- [Supplied records]
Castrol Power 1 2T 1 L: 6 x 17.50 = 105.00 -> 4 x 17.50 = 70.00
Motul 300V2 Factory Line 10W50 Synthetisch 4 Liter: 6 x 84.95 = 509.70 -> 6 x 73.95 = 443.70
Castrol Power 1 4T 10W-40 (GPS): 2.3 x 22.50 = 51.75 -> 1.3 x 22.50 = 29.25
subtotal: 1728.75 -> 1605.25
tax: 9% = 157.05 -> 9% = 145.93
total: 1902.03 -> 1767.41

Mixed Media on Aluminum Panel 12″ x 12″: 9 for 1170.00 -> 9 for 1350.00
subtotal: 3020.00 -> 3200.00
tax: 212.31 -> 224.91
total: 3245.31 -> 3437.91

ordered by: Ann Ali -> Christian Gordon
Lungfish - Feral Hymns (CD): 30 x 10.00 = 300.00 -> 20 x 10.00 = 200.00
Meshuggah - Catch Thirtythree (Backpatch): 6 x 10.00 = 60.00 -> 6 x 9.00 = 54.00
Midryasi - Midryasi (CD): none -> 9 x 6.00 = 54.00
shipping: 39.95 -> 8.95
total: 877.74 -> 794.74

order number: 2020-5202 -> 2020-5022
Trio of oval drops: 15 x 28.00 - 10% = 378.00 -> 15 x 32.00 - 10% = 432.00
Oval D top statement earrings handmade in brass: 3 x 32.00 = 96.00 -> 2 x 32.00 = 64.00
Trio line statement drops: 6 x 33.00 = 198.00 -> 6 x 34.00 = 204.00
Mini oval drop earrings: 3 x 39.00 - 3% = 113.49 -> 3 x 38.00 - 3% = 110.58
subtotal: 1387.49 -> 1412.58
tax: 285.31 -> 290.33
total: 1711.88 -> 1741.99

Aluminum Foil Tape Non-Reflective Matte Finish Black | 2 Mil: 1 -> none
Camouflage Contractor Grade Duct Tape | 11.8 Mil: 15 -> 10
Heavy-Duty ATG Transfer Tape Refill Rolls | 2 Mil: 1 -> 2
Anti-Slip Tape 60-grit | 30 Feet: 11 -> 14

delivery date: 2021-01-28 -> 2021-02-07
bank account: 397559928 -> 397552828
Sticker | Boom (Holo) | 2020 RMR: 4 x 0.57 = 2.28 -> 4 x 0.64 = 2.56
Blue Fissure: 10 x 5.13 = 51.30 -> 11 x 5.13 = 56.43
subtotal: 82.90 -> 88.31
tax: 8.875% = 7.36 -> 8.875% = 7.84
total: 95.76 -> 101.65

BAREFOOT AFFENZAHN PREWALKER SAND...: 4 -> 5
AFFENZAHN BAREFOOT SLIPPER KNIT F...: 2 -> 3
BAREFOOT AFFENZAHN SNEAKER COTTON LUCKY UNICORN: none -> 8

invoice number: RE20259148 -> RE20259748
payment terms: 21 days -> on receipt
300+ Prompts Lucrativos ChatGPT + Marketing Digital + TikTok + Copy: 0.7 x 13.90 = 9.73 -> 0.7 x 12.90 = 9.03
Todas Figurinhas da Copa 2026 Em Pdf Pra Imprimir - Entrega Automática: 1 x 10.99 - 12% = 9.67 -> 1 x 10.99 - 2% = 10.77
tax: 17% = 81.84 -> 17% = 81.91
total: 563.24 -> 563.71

- [Requirement] Each line above needs to be written out again exactly.

- [The answer]
Castrol Power 1 2T 1 L: 6 x 17.50 = 105.00 -> 4 x 17.50 = 70.00
Motul 300V2 Factory Line 10W50 Synthetisch 4 Liter: 6 x 84.95 = 509.70 -> 6 x 73.95 = 443.70
Castrol Power 1 4T 10W-40 (GPS): 2.3 x 22.50 = 51.75 -> 1.3 x 22.50 = 29.25
subtotal: 1728.75 -> 1605.25
tax: 9% = 157.05 -> 9% = 145.93
total: 1902.03 -> 1767.41

Mixed Media on Aluminum Panel 12″ x 12″: 9 for 1170.00 -> 9 for 1350.00
subtotal: 3020.00 -> 3200.00
tax: 212.31 -> 224.91
total: 3245.31 -> 3437.91

ordered by: Ann Ali -> Christian Gordon
Lungfish - Feral Hymns (CD): 30 x 10.00 = 300.00 -> 20 x 10.00 = 200.00
Meshuggah - Catch Thirtythree (Backpatch): 6 x 10.00 = 60.00 -> 6 x 9.00 = 54.00
Midryasi - Midryasi (CD): none -> 9 x 6.00 = 54.00
shipping: 39.95 -> 8.95
total: 877.74 -> 794.74

order number: 2020-5202 -> 2020-5022
Trio of oval drops: 15 x 28.00 - 10% = 378.00 -> 15 x 32.00 - 10% = 432.00
Oval D top statement earrings handmade in brass: 3 x 32.00 = 96.00 -> 2 x 32.00 = 64.00
Trio line statement drops: 6 x 33.00 = 198.00 -> 6 x 34.00 = 204.00
Mini oval drop earrings: 3 x 39.00 - 3% = 113.49 -> 3 x 38.00 - 3% = 110.58
subtotal: 1387.49 -> 1412.58
tax: 285.31 -> 290.33
total: 1711.88 -> 1741.99

Aluminum Foil Tape Non-Reflective Matte Finish Black | 2 Mil: 1 -> none
Camouflage Contractor Grade Duct Tape | 11.8 Mil: 15 -> 10
Heavy-Duty ATG Transfer Tape Refill Rolls | 2 Mil: 1 -> 2
Anti-Slip Tape 60-grit | 30 Feet: 11 -> 14

delivery date: 2021-01-28 -> 2021-02-07
bank account: 397559928 -> 397552828
Sticker | Boom (Holo) | 2020 RMR: 4 x 0.57 = 2.28 -> 4 x 0.64 = 2.56
Blue Fissure: 10 x 5.13 = 51.30 -> 11 x 5.13 = 56.43
subtotal: 82.90 -> 88.31
tax: 8.875% = 7.36 -> 8.875% = 7.84
total: 95.76 -> 101.65

BAREFOOT AFFENZAHN PREWALKER SAND...: 4 -> 5
AFFENZAHN BAREFOOT SLIPPER KNIT F...: 2 -> 3
BAREFOOT AFFENZAHN SNEAKER COTTON LUCKY UNICORN: none -> 8

invoice number: RE20259148 -> RE20259748
payment terms: 21 days -> on receipt
300+ Prompts Lucrativos ChatGPT + Marketing Digital + TikTok + Copy: 0.7 x 13.90 = 9.73 -> 0.7 x 12.90 = 9.03
Todas Figurinhas da Copa 2026 Em Pdf Pra Imprimir - Entrega Automática: 1 x 10.99 - 12% = 9.67 -> 1 x 10.99 - 2% = 10.77
tax: 17% = 81.84 -> 17% = 81.91
total: 563.24 -> 563.71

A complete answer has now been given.